Злой и неудовлетворенный, вернулся я в Москву. Вскоре мне была оказана честь выступить шафером на свадьбе Зоры, но я отказался, решив про себя: «Знаешь что, Зора, ты все-таки не тянешь на новую Лолу. Так что – чао-какао!» Видел я их у загса рядом с украшенными автомобилями: ее белое платье, его конопатую физиономию и курсантскую прическу. Удалившись оттуда, заглянул в ювелирный магазин на Арбате, где прошел вдоль прилавков, переводя гадательный взгляд с одной неподвижной фигуры «Продавщица со сложенными на груди руками» на другую такую же и ожидая, что там меня могут узнать и попытаться сделать счастливым.
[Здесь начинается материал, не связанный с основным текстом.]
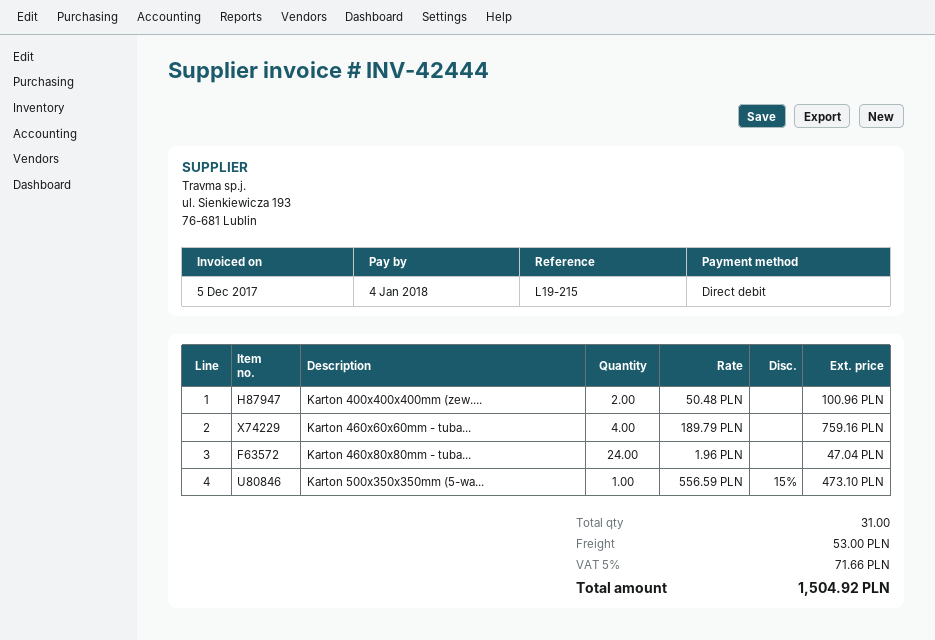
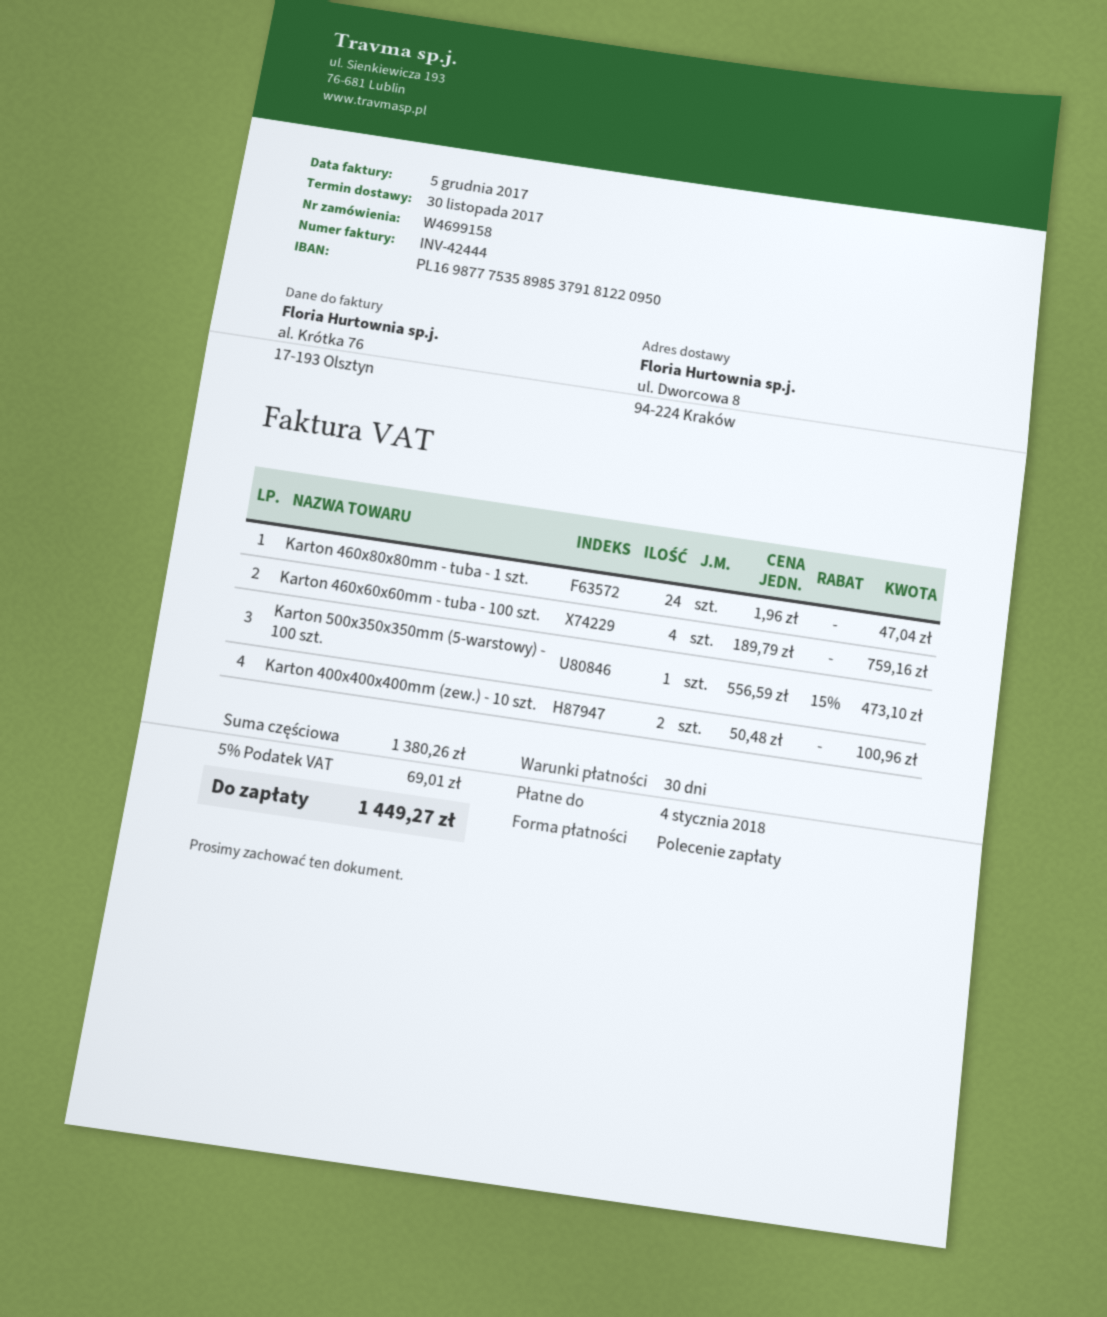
shipping: 53.00 -> none
tax: 5% = 71.66 -> 5% = 69.01
total: 1504.92 -> 1449.27

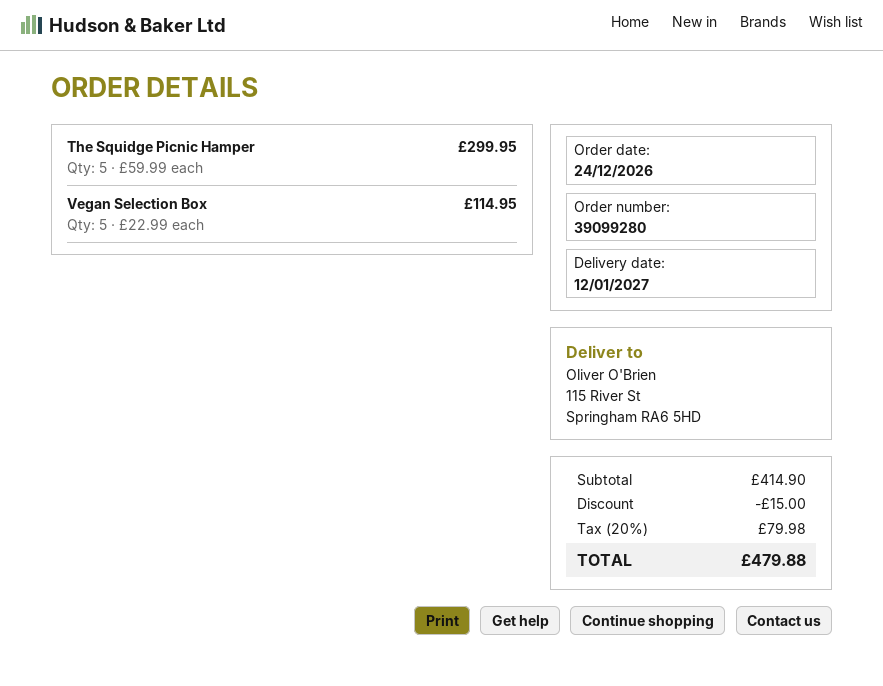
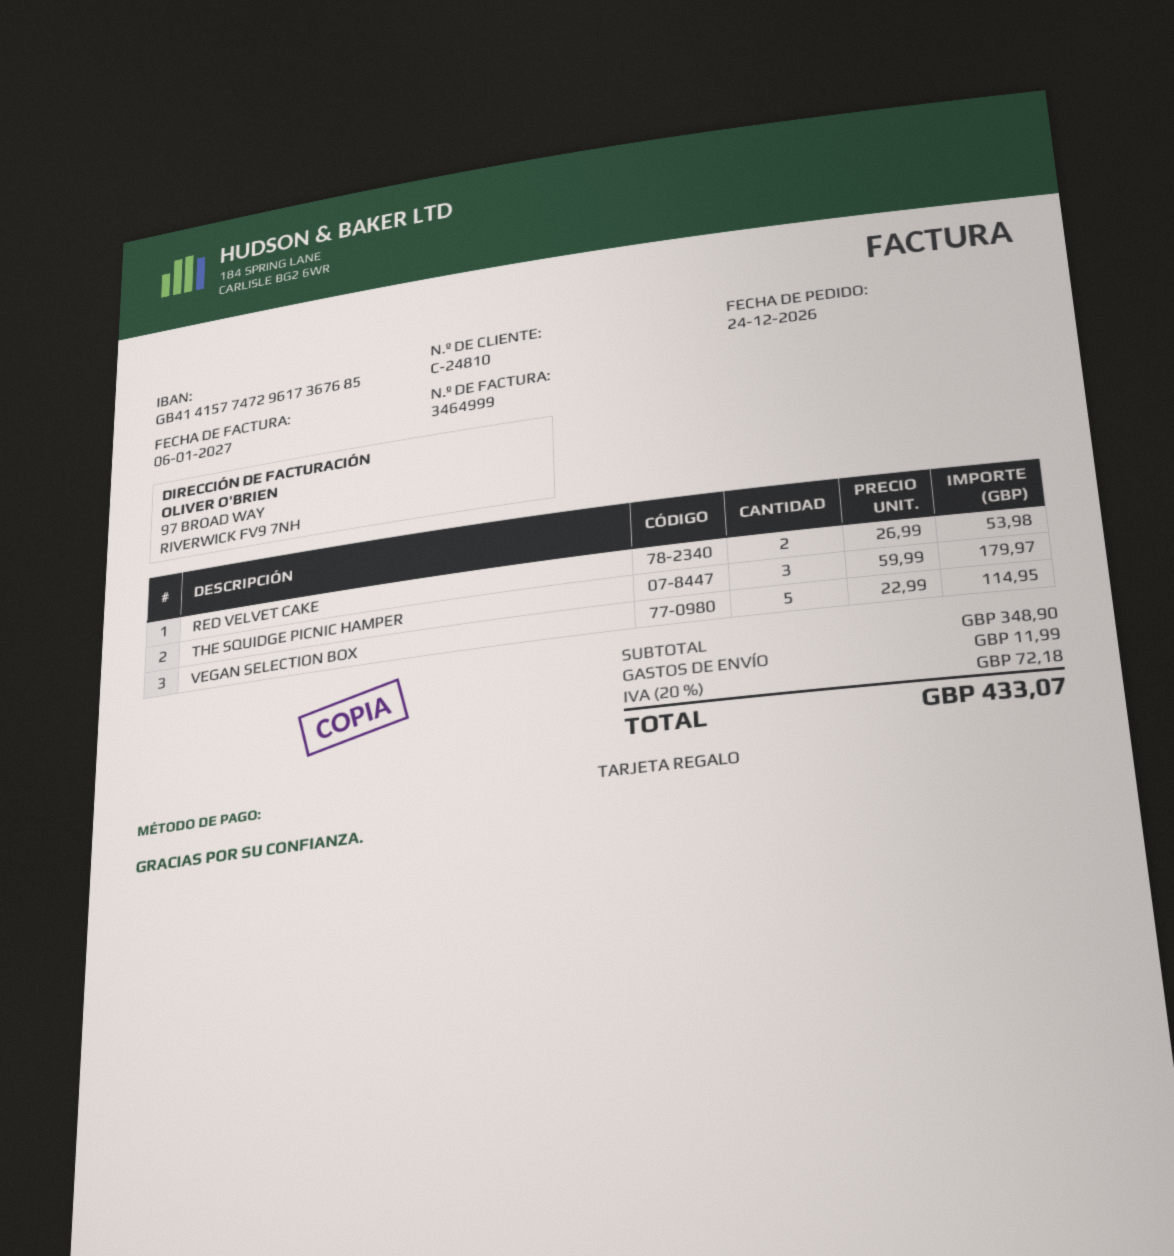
The Squidge Picnic Hamper: 5 x 59.99 = 299.95 -> 3 x 59.99 = 179.97
RED VELVET CAKE: none -> 2 x 26.99 = 53.98
subtotal: 414.90 -> 348.90
discount: 15.00 -> none
shipping: none -> 11.99
tax: 20% = 79.98 -> 20% = 72.18
total: 479.88 -> 433.07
Однако, скорее всего, те, кто видел мое побитое разочарованием лицо, чувствовали, что вид матерой грусти обескремнивает их собственную радость, и торопились отвернуться. Сосиска в тесте, купленная около станции метро, тоже имела отвратительный вкус.
В новом учебном году я раз в неделю стал ездить на станцию Моссельмаш, чтобы смотреть в туннельный микроскоп. Станция – большая мусорная куча, в которой роются рыжие псы с гнилыми клыками и заваленными на блохастые зады хвостами. У одного он похож на колыхающееся страусиное перо со шляпы преображенной живописцем незнакомки. Проносится порыв ветра с запахом масляной смазки. Я жду электричку. На скамейке шепчутся синеухие дауны. Один из них с лопатой. Крупнолицая девушка-физтех, прислонившись к доске с объявлениями, читает газету «За Науку». Наверное, пишут о Джордано Бруно.
Только не говори, что я слишком мрачен, иначе я начну рассказывать о том, как на Ленинградском вокзале малолетние оборванцы дерутся с вокзальными бомжами из-за пустых пивных бутылок под пение вдрызг испитого мужика, подыгрывающего себе на пионерском барабане, очень похожем на тот, которым я призываю к порядку соседей и одновременно бужу творческий порыв, только у него он перекрашен в синий цвет.
Не слушай, если тебе неприятно, но ты ведь сама знаешь, что наша любимая Москва бывает и такой. Бред площадей, небо с овчинку, нескончаемый серый фасад.
Находиться в Москве становится невыносимо. Этот город способен довести до опустошающей усталости даже беззаботного пешехода, выбирающего для прогулок самые тихие улицы города. Москва изнуряет. Прокантовав в предвариловке улиц и площадей, она затягивает своих узников в метро, пропускает их через мясорубку турникетов и сбрасывает вялыми колбасками вниз, на мраморные блюдца станций, чтобы через некоторое время дать возможность предавшим себя забвению телам опять всплыть наверх. Без тени радости, без искры энтузиазма.
Мой последний оплот – московские параллели: Фобур Монмартр на Тверском бульваре, оцифрованные, словно авеню Нью-Йорка, Парковые улицы в Измайлово, здание Ссудной казны в Настасьинском переулке – московская фантазия на тему Нотр-Дам, неточный макет электростанции Баттерси на Раушской набережной и, наконец, Крымский мост – фундаментальное парение над Европой. Но даже несмотря на эти чинные прелести, оле тебе, Москва! Разные улицы с разными домами в них, небольшие случайные площади, встречающиеся на пути, – все это заполнено какой-то тревожной энергией, от потоков которой хочется ускользнуть как можно скорее, и я, выдержав три-четыре часа, бегу в свою Крюковскую глухомань, но и туда приходит тяжелый воздух Москвы, над соснами и елками повисают те же нездоровые облака и невидимые дуги. И я не в силах оставаться здесь надолго. Я куплю сенбернара и уеду отсюда прочь. По дедушкиному велению, по моему хотению – в Кандалакшу или Талгай. Буду жить там в бревенчатом доме, гладить шерстяного пса и есть печенье с медом. А пока приобрел вентилятор.